Paz ou Capitulação? O Plano de Trump para a Ucrânia como Presente Envenenado a Putin

“Nem toda a paz é liberdade; algumas tréguas são prisões disfarçadas.” A frase ressoa com particular força quando observamos os mais recentes desenvolvimentos na diplomacia internacional entre os Estados Unidos, a Ucrânia e a Rússia. Em agosto de 2025, Donald Trump voltou ao palco internacional como protagonista, propondo mediar um acordo de paz entre Kiev e Moscovo. O plano, anunciado com grande aparato mediático, oferece garantias aéreas à Ucrânia, mas recusa qualquer envolvimento militar terrestre. Mais do que um gesto de reconciliação, muitos analistas e diplomatas encaram a proposta como um possível presente envenenado a Vladimir Putin — uma solução que, sob a aparência de paz, poderia traduzir-se em capitulação parcial da Ucrânia e em reforço geopolítico da Rússia.

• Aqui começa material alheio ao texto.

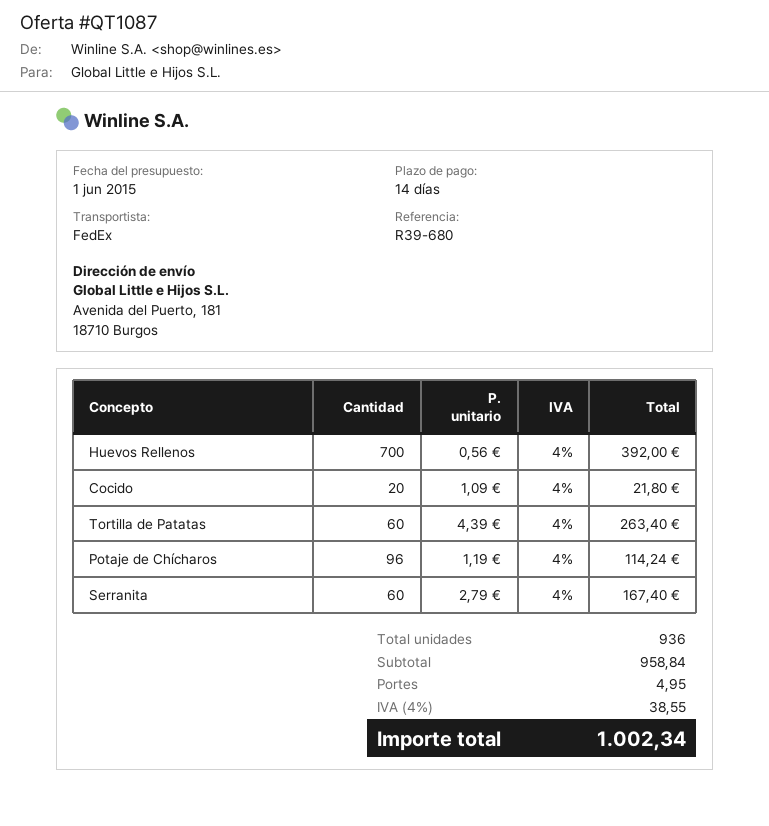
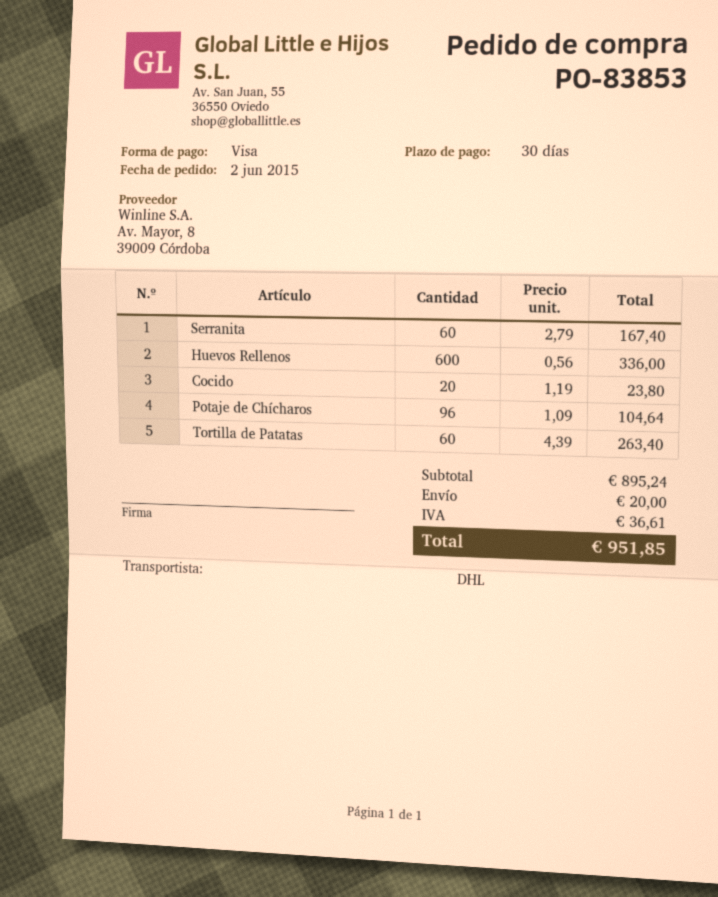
payment terms: 14 days -> 30 days
shipping method: FedEx -> DHL
Huevos Rellenos: 700 x 0.56 = 392.00 -> 600 x 0.56 = 336.00
Cocido: 20 x 1.09 = 21.80 -> 20 x 1.19 = 23.80
Potaje de Chícharos: 96 x 1.19 = 114.24 -> 96 x 1.09 = 104.64
subtotal: 958.84 -> 895.24
shipping: 4.95 -> 20.00
tax: 38.55 -> 36.61
total: 1002.34 -> 951.85

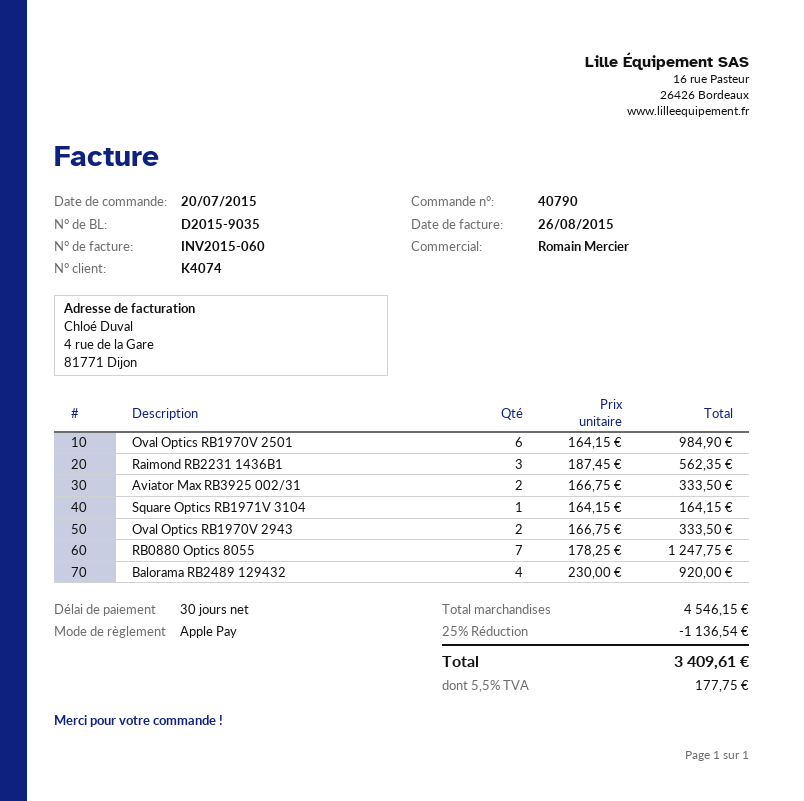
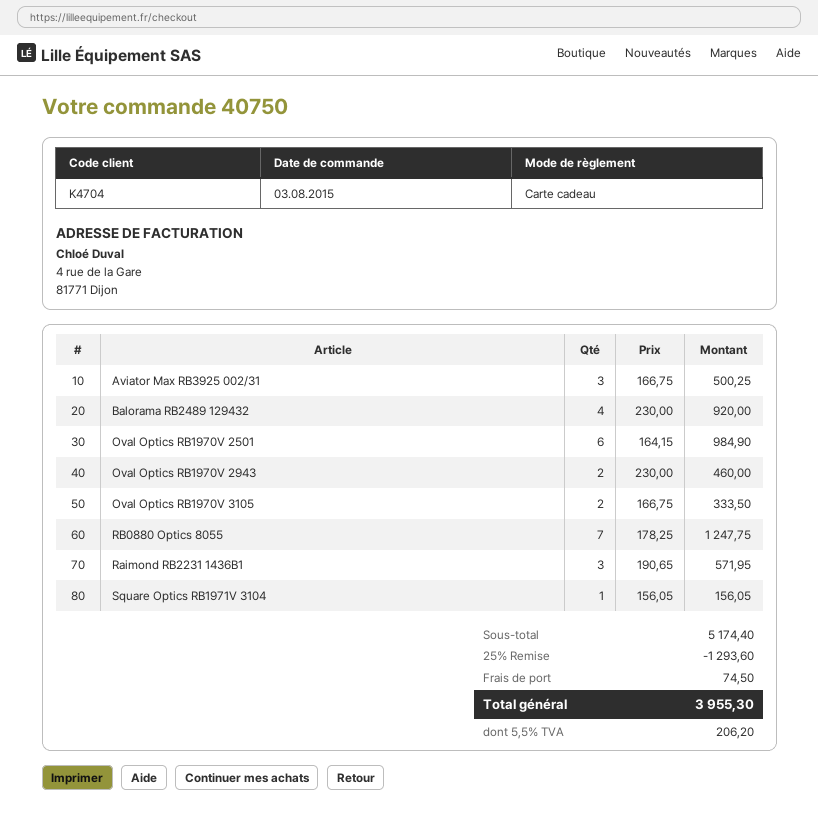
order number: 40790 -> 40750
order date: 2015-07-20 -> 2015-08-03
customer number: K4074 -> K4704
payment method: Apple Pay -> gift card
Raimond RB2231 1436B1: 3 x 187.45 = 562.35 -> 3 x 190.65 = 571.95
Aviator Max RB3925 002/31: 2 x 166.75 = 333.50 -> 3 x 166.75 = 500.25
Square Optics RB1971V 3104: 1 x 164.15 = 164.15 -> 1 x 156.05 = 156.05
Oval Optics RB1970V 2943: 2 x 166.75 = 333.50 -> 2 x 230.00 = 460.00
Oval Optics RB1970V 3105: none -> 2 x 166.75 = 333.50
subtotal: 4546.15 -> 5174.40
discount: 25% = 1136.54 -> 25% = 1293.60
shipping: none -> 74.50
tax: 5.5% = 177.75 -> 5.5% = 206.20
total: 3409.61 -> 3955.30

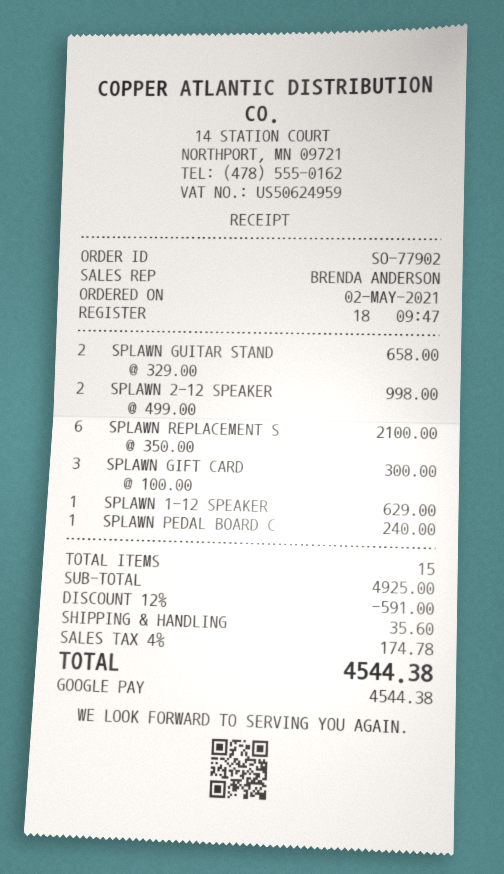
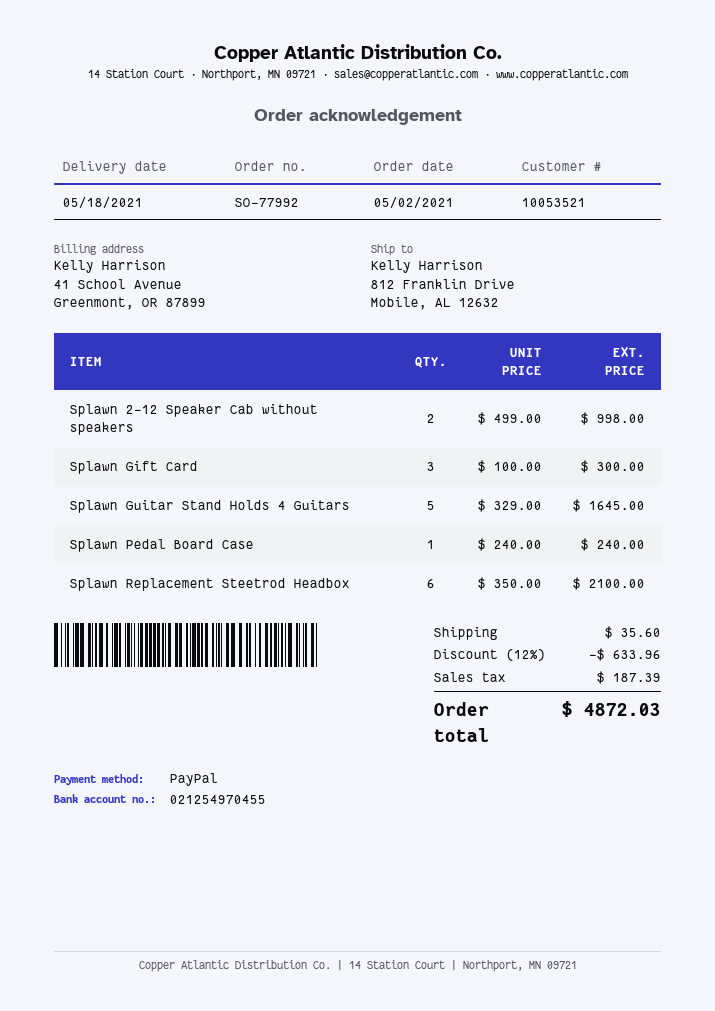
order number: SO-77902 -> SO-77992
payment method: Google Pay -> PayPal
SPLAWN GUITAR STAND: 2 x 329.00 = 658.00 -> 5 x 329.00 = 1645.00
SPLAWN 1-12 SPEAKER: 1 x 629.00 = 629.00 -> none
discount: 12% = 591.00 -> 12% = 633.96
tax: 174.78 -> 187.39
total: 4544.38 -> 4872.03

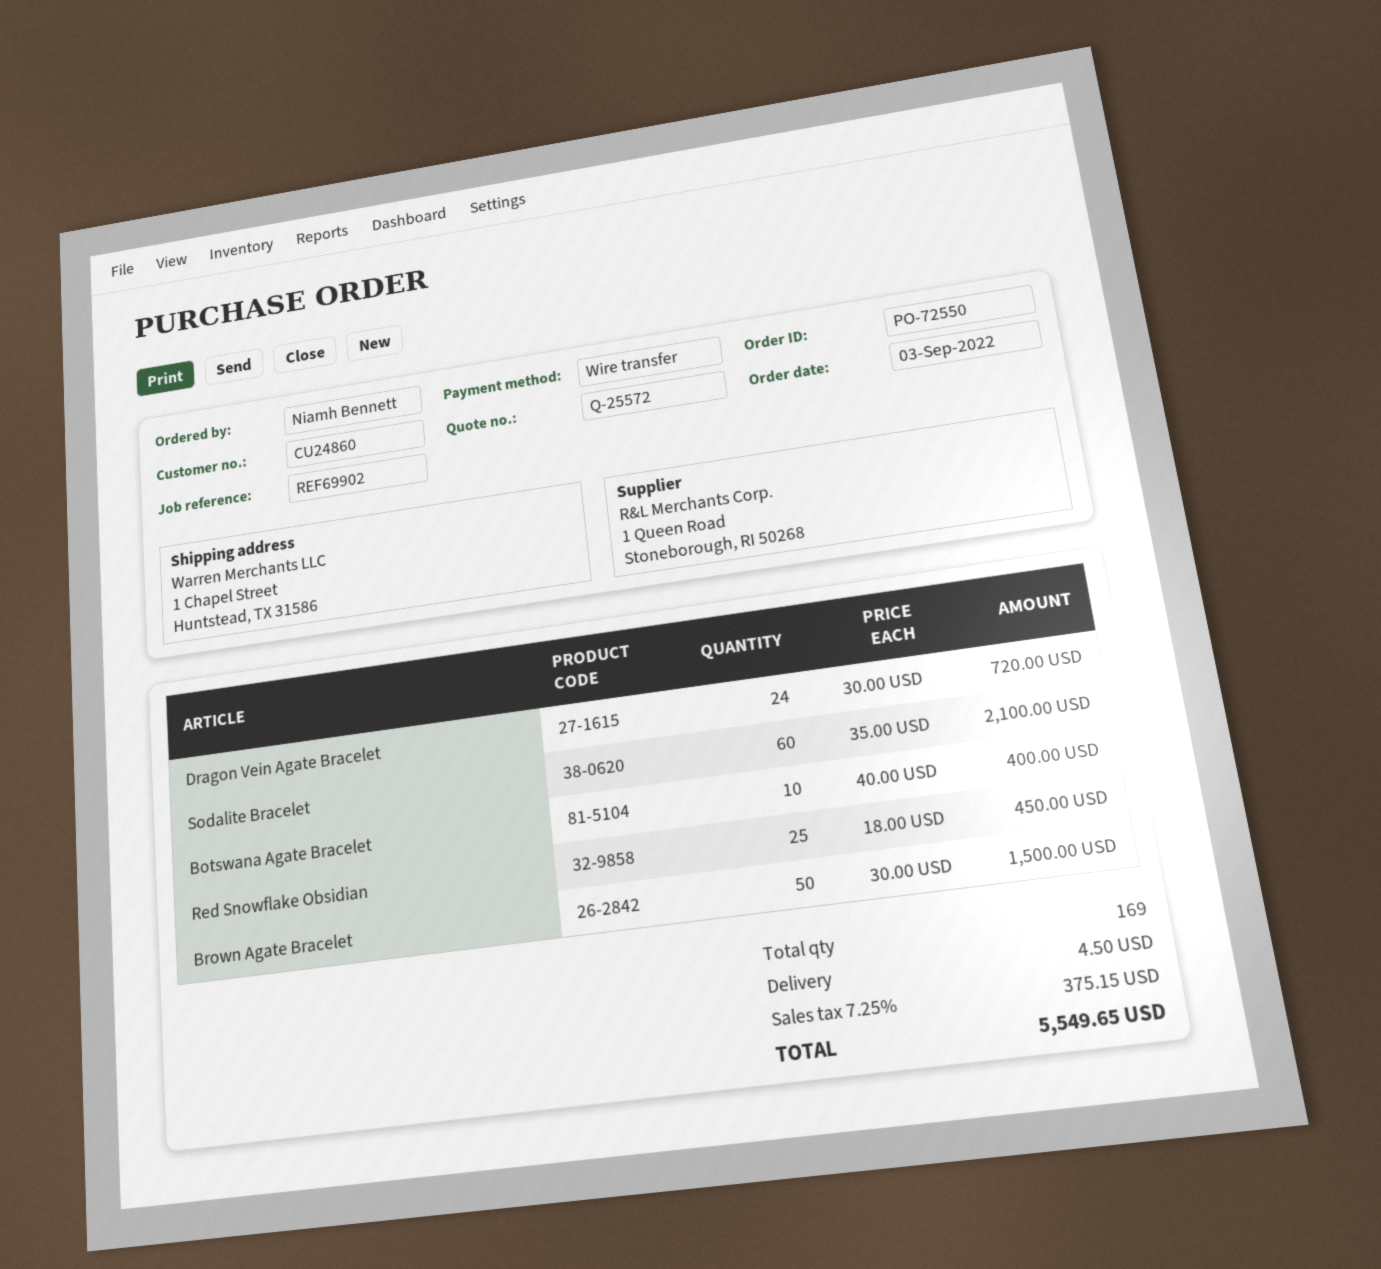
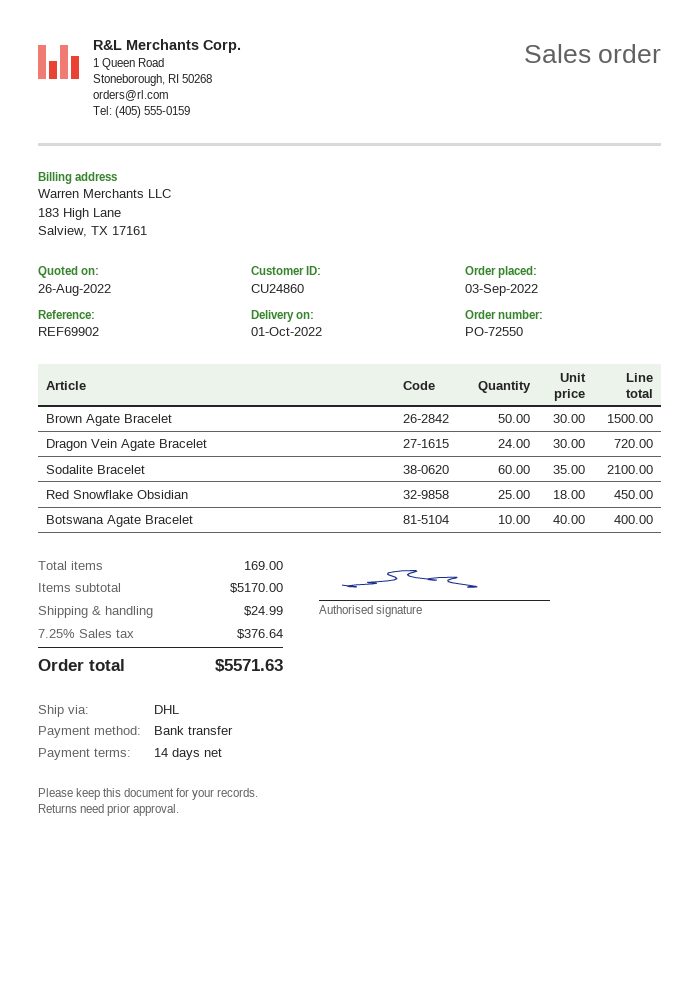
shipping: 4.50 -> 24.99
tax: 7.25% = 375.15 -> 7.25% = 376.64
total: 5549.65 -> 5571.63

A proposta gerou reações mistas. Enquanto parte da opinião pública e de alguns círculos diplomáticos acolhe com esperança qualquer caminho que possa pôr fim a uma guerra devastadora, outros manifestam sérias reservas quanto aos termos e ao timing da iniciativa. O discurso de Trump, marcado por uma retórica populista e teatral, parece mais focado em benefícios políticos imediatos do que em oferecer uma solução justa e duradoura. Esta crítica é sustentada por autores como Norris (2025), que sublinham que líderes populistas frequentemente utilizam as negociações internacionais como palco de performance política, privilegiando visibilidade sobre conteúdo. Trump parece seguir esta lógica: o seu plano oferece mais imagem do que substância.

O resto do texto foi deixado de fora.